The statement said that Weeratunga, who chairs the Committee Monitoring the National Plan of Action on the Implementation of the National Plan of Action of the LLRC who informed his audience of the state the country was left in following a near thirty year terrorist conflict which ended with the defeat of LTTE in May 2009, the effort that went into restoring normalcy to the lives of those affected due to the conflict and detailed the action taken by the Government over the past eighteen months to give effect to the recommendations of the LLRC in the areas of International Humanitarian Law Issues, Human Rights, Land Return & Resettlement, Restitution/Compensatory Relief and Reconciliation.

The Mission said he elaborated on key progress, including the successfully concluded Northern Provincial Council elections, the Government’s cooperation with the Chief Minister in continuing the massive development effort that had been undertaken in the area, developments relating to the Commission of Inquiry into alleged disappearances which recently held its first public sittings in Killinochchi, and in this regard, the cooperation with the ICRC as well as the recent Census on deaths/injuries to civilians and property damages due to the conflict,  the results of which are expected shortly. “Noting Sri Lanka’s continued cooperation with the Office of the High Commissioner for Human Rights (OHCHR), Mr Weeratunga said since the visit of the High Commissioner to Sri Lanka in August 2013, at the Government’s invitation, the Special Rapporteur on Internally Displaced Persons had visited Sri Lanka in December 2013 and the Special Rapporteur on the Human Rights of Migrants is scheduled to visit in May 2014. While the Special Rapporteur on the Right to Education had also been invited, he had indicated his inability to visit Sri Lanka in the current year.
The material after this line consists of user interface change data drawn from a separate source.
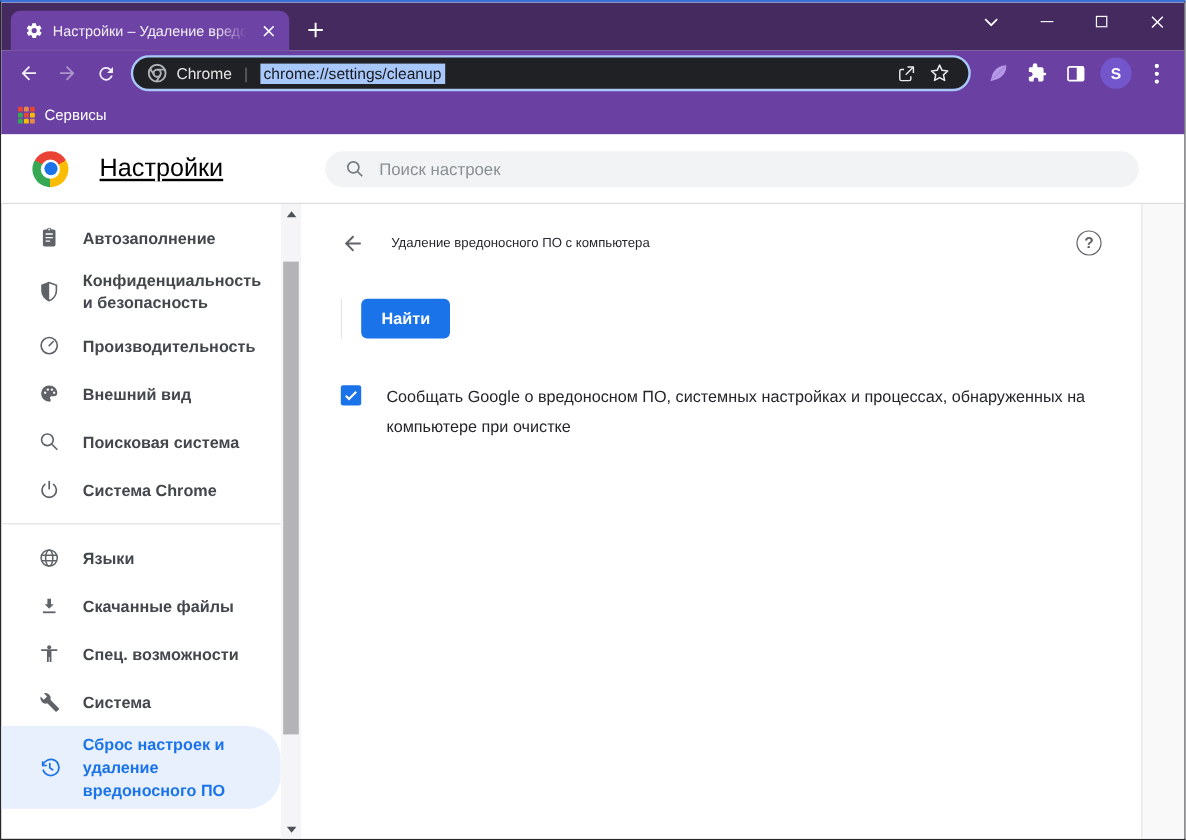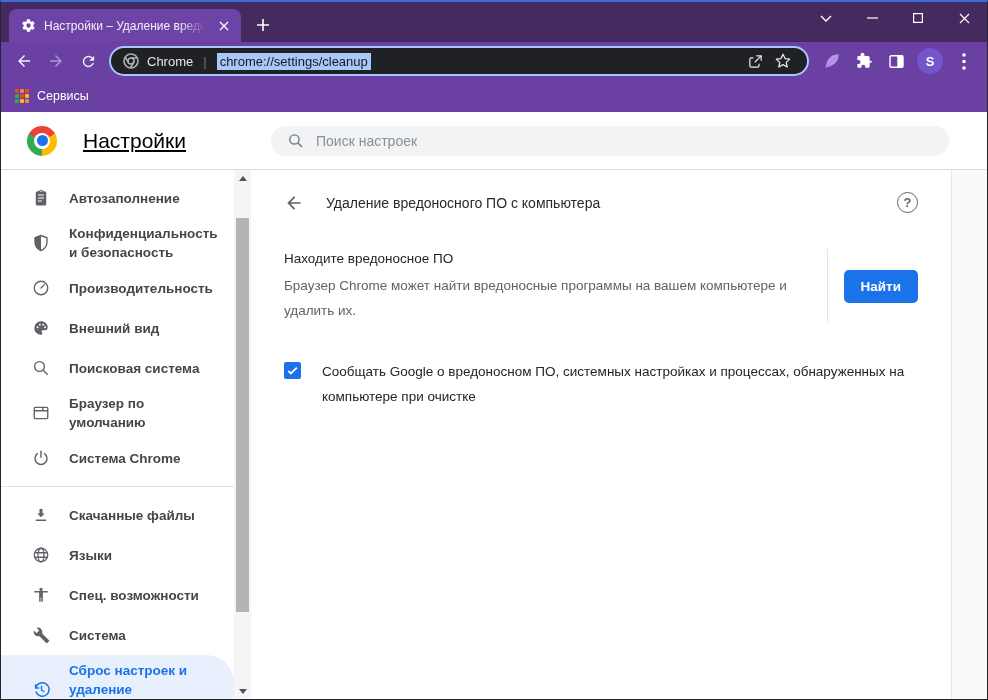--- a/index.html
+++ b/index.html
@@ -66,21 +66,21 @@
   .sb-arrow { position:absolute; left:0; width:17px; height:16px; display:flex; align-items:center; justify-content:center; }
   .sb-arrow.up { top:0; } .sb-arrow.down { bottom:0; }
   .sb-tri-up { width:0; height:0; border-left:4px solid transparent; border-right:4px solid transparent; border-bottom:5px solid #4d5157; }
   .sb-tri-down { width:0; height:0; border-left:4px solid transparent; border-right:4px solid transparent; border-top:5px solid #4d5157; }
   .sb-thumb { position:absolute; left:2px; top:48px; width:13px; height:394px; background:#b4b4b6; }
 
   .content { flex:1; background:#fff; min-width:0; }
   .content-col { max-width:642px; margin:0 auto; padding:0 4px; }
   .section-head { display:flex; align-items:center; gap:22px; padding-top:22px; }
   .back-btn { width:20px; height:20px; display:flex; align-items:center; justify-content:center; }
-  .section-title { font-size:14px; color:#27292c; flex:1; }
+  .section-title { font-size:11px; color:#27292c; flex:1; }
   .help-btn { width:21px; height:21px; border:1.8px solid #5f6368; border-radius:50%; color:#5f6368; font-size:13px; font-weight:bold;
     display:flex; align-items:center; justify-content:center; }
 
   .find-row { display:flex; align-items:center; margin-top:36px; }
   .find-text { flex:1; padding-right:20px; }
   .row-title { font-size:13.5px; color:#232528; line-height:20px; }
   .row-desc { font-size:13.5px; color:#5f6368; line-height:25px; margin-top:4px; max-width:540px; }
   .v-sep { width:1px; align-self:stretch; background:#e3e4e6; margin-right:16px; }
   .find-btn { background:#1a73e8; color:#fff; border:none; border-radius:5px; font-size:13.5px; font-weight:bold;
     padding:9px 17px; cursor:pointer; font-family:"Liberation Sans","DejaVu Sans",sans-serif; }
@@ -287,57 +287,48 @@
         <span class="icn">
           <svg width="18" height="18" viewBox="0 0 24 24" fill="none" stroke="#5f6368" stroke-width="1.8">
               <circle cx="10" cy="10" r="6.5"></circle>
               <path d="M15 15l6 6"></path>
             </svg>
         </span>
         <span class="lbl">Поисковая система</span>
       </div>
       <div class="side-item">
         <span class="icn">
-          <svg width="18" height="18" viewBox="0 0 24 24" fill="none" stroke="#5f6368" stroke-width="1.8">
-              <rect x="3" y="4.5" width="18" height="15" rx="1.5"></rect>
-              <path d="M3 9h18M14.5 4.5V9"></path>
-            </svg>
-        </span>
-        <span class="lbl">Браузер по умолчанию</span>
-      </div>
-      <div class="side-item">
-        <span class="icn">
           <svg width="18" height="18" viewBox="0 0 24 24" fill="none" stroke="#5f6368" stroke-width="1.9">
               <path d="M7.2 6.2a8 8 0 1 0 9.6 0" stroke-linecap="round"></path>
               <path d="M12 3v8" stroke-linecap="round"></path>
             </svg>
         </span>
         <span class="lbl">Система Chrome</span>
       </div>
 
       <div class="side-divider"></div>
 
-      <div class="side-item">
-        <span class="icn">
-          <svg width="18" height="18" viewBox="0 0 24 24" fill="#5f6368">
-              <path d="M12 15l5-5h-3V4h-4v6H7l5 5z"></path>
-              <rect x="5" y="18" width="14" height="2"></rect>
-            </svg>
-        </span>
-        <span class="lbl">Скачанные файлы</span>
-      </div>
       <div class="side-item">
         <span class="icn">
           <svg width="18" height="18" viewBox="0 0 24 24" fill="none" stroke="#5f6368" stroke-width="1.7">
               <circle cx="12" cy="12" r="9"></circle>
               <ellipse cx="12" cy="12" rx="4" ry="9"></ellipse>
               <path d="M3.5 9h17M3.5 15h17"></path>
             </svg>
         </span>
         <span class="lbl">Языки</span>
+      </div>
+      <div class="side-item">
+        <span class="icn">
+          <svg width="18" height="18" viewBox="0 0 24 24" fill="#5f6368">
+              <path d="M12 15l5-5h-3V4h-4v6H7l5 5z"></path>
+              <rect x="5" y="18" width="14" height="2"></rect>
+            </svg>
+        </span>
+        <span class="lbl">Скачанные файлы</span>
       </div>
       <div class="side-item">
         <span class="icn">
           <svg width="18" height="18" viewBox="0 0 24 24" fill="#5f6368">
               <circle cx="12" cy="4.5" r="2.2"></circle>
               <path d="M21 8h-6.5v13h-2v-6h-1v6h-2V8H3V6h18v2z" transform="translate(0,1) scale(1,0.95)"></path>
             </svg>
         </span>
         <span class="lbl">Спец. возможности</span>
       </div>
@@ -377,24 +368,20 @@
           <span class="back-btn">
             <svg width="20" height="20" viewBox="0 0 24 24" fill="#5f6368">
                 <path d="M20 11H7.8l5.6-5.6L12 4l-8 8 8 8 1.4-1.4L7.8 13H20z"></path>
               </svg>
           </span>
           <span class="section-title">Удаление вредоносного ПО с компьютера</span>
           <span class="help-btn">?</span>
         </div>
 
         <div class="find-row">
-          <div class="find-text">
-            <div class="row-title">Находите вредоносное ПО</div>
-            <div class="row-desc">Браузер Chrome может найти вредоносные программы на вашем компьютере и удалить их.</div>
-          </div>
           <div class="v-sep"></div>
           <button class="find-btn">Найти</button>
         </div>
 
         <div class="report-row">
           <span class="checkbox">
             <svg width="13" height="13" viewBox="0 0 24 24">
                 <path d="M4 12.5l5 5L20 6.5" fill="none" stroke="#fff" stroke-width="3.2"></path>
               </svg>
           </span>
The government is giving due consideration to visits by other Special Rapporteurs,” the statement said.

During the Q&A session, while most of the countries that attended the briefing commended the  government for its commitment to and efforts in implementing the LLRC recommendations, some questioned aspects of the  implementation and the speed at which it was taking place. Many expressed the view that the international community should provide assistance to Sri Lanka and continue a constructive dialogue with Sri Lanka in dealing with human rights issues. Commenting on its own tragic experiences and continuing hardships in fighting terrorism, one country said “it is only the wearer who knows where the shoe pinches.”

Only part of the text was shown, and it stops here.